• _YOUR INSTRUCTIONS_
Range to copy from the entries below: the line containing "left: 16px ->" through the line containing "color: #8b5cf6 ->", inclusive. Retype only those lines, exactly, without any images.

• _INFORMATION SUPPLIED_

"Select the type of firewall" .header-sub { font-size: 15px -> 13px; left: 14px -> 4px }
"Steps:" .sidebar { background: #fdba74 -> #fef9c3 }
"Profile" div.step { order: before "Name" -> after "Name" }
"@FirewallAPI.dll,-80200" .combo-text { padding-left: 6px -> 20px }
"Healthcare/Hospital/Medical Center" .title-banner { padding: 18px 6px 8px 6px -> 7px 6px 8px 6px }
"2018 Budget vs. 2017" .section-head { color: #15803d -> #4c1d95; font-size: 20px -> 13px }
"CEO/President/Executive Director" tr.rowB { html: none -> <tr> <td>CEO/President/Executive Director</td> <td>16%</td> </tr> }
---
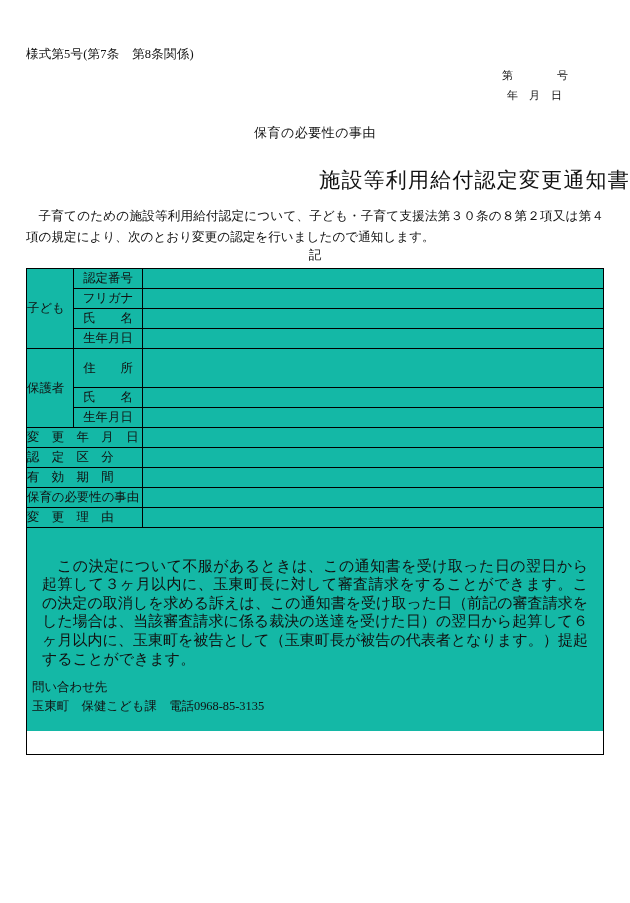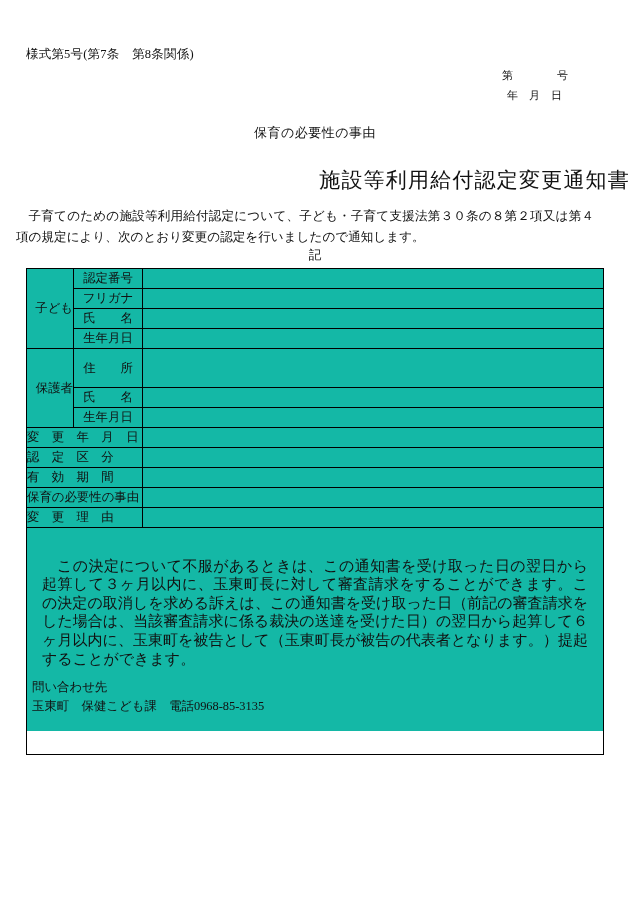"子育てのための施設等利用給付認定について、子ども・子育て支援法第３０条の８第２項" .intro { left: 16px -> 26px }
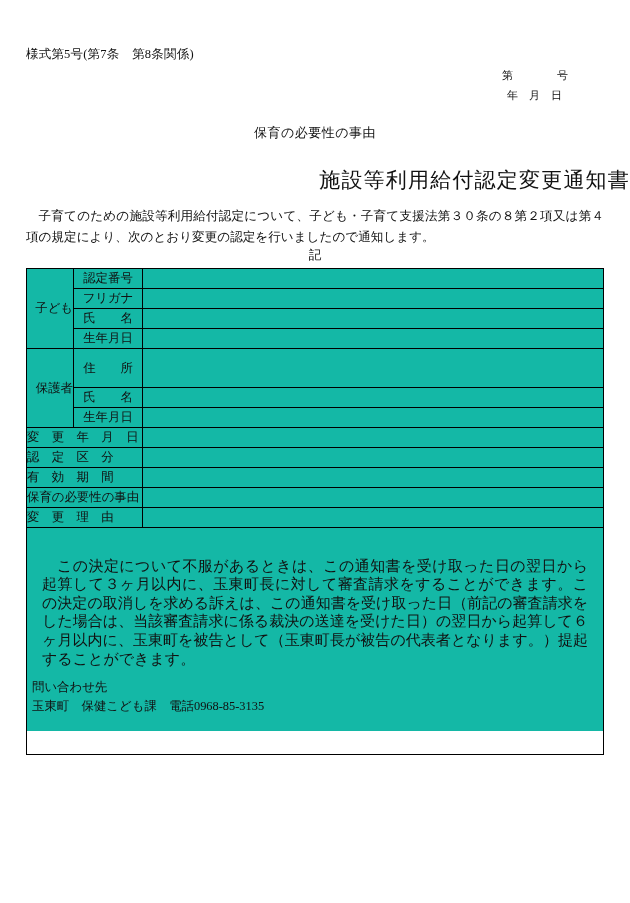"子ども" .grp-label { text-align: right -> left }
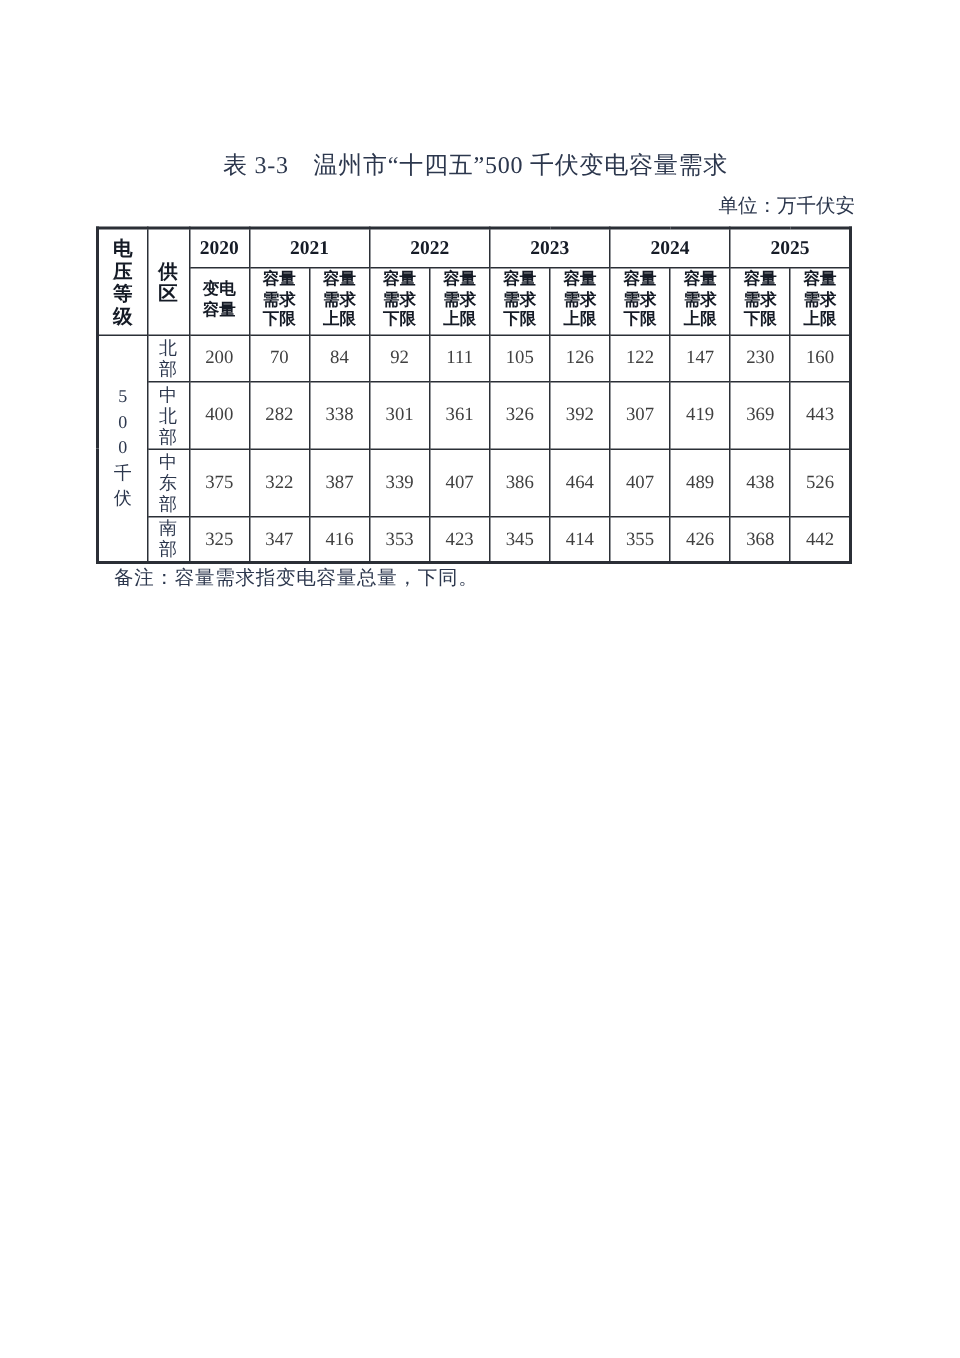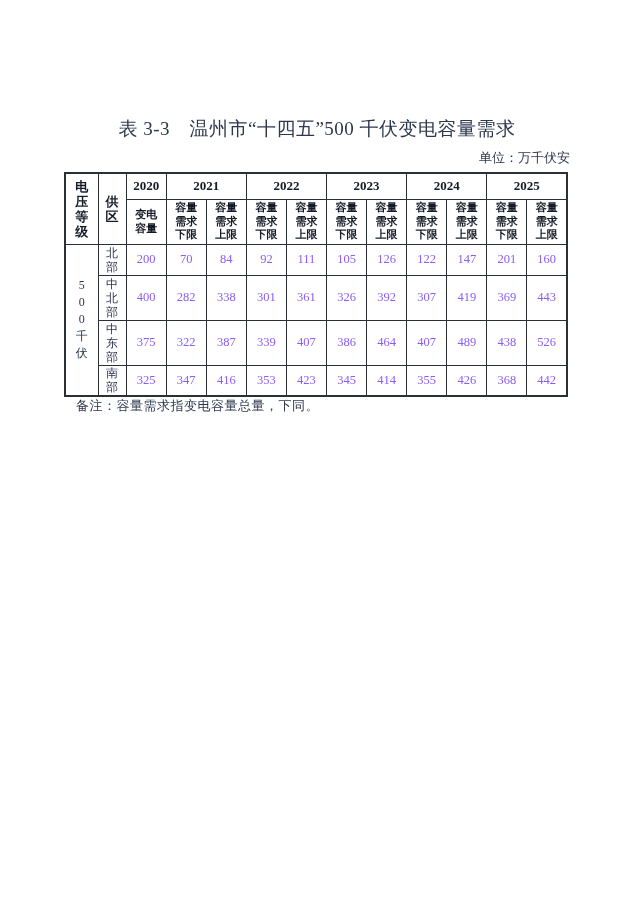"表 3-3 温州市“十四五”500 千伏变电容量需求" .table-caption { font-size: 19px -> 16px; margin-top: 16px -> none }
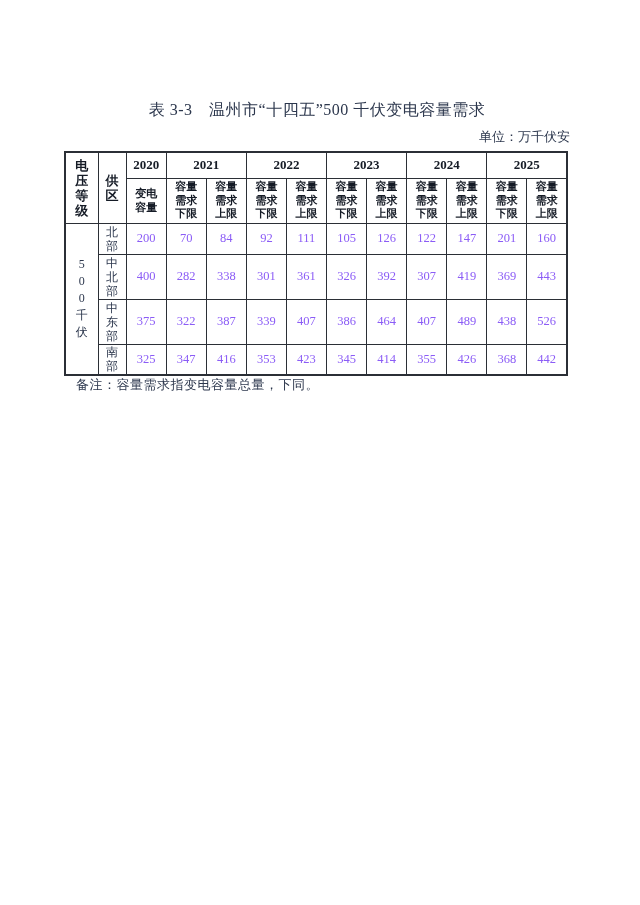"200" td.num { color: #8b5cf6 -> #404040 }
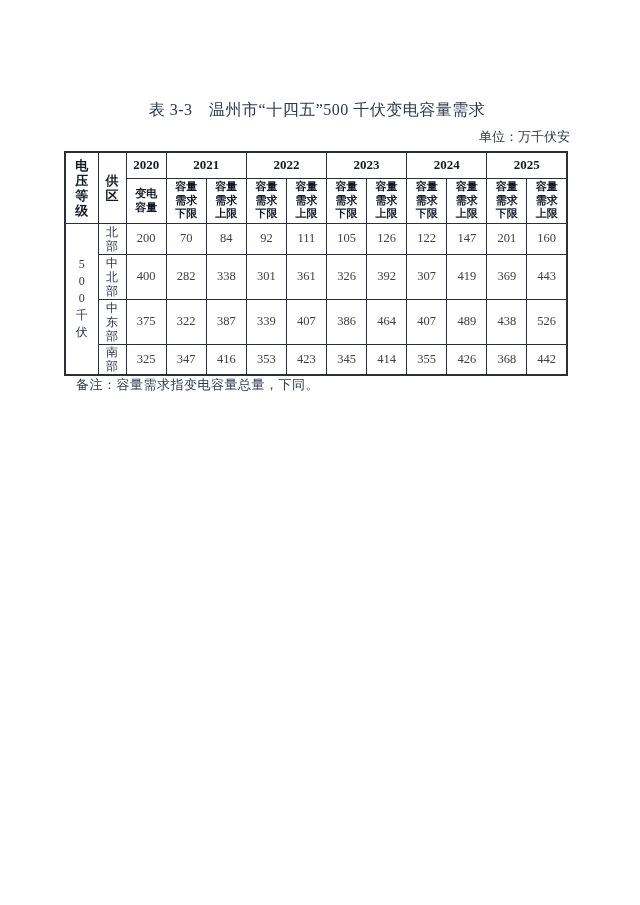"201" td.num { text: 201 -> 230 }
...
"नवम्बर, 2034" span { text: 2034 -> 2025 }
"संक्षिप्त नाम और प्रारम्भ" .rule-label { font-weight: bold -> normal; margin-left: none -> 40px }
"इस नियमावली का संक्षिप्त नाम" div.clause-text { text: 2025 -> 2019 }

• _SOLUTION_
"子育てのための施設等利用給付認定について、子ども・子育て支援法第３０条の８第２項" .intro { left: 16px -> 26px }
"子ども" .grp-label { text-align: right -> left }
"表 3-3 温州市“十四五”500 千伏变电容量需求" .table-caption { font-size: 19px -> 16px; margin-top: 16px -> none }
"200" td.num { color: #8b5cf6 -> #404040 }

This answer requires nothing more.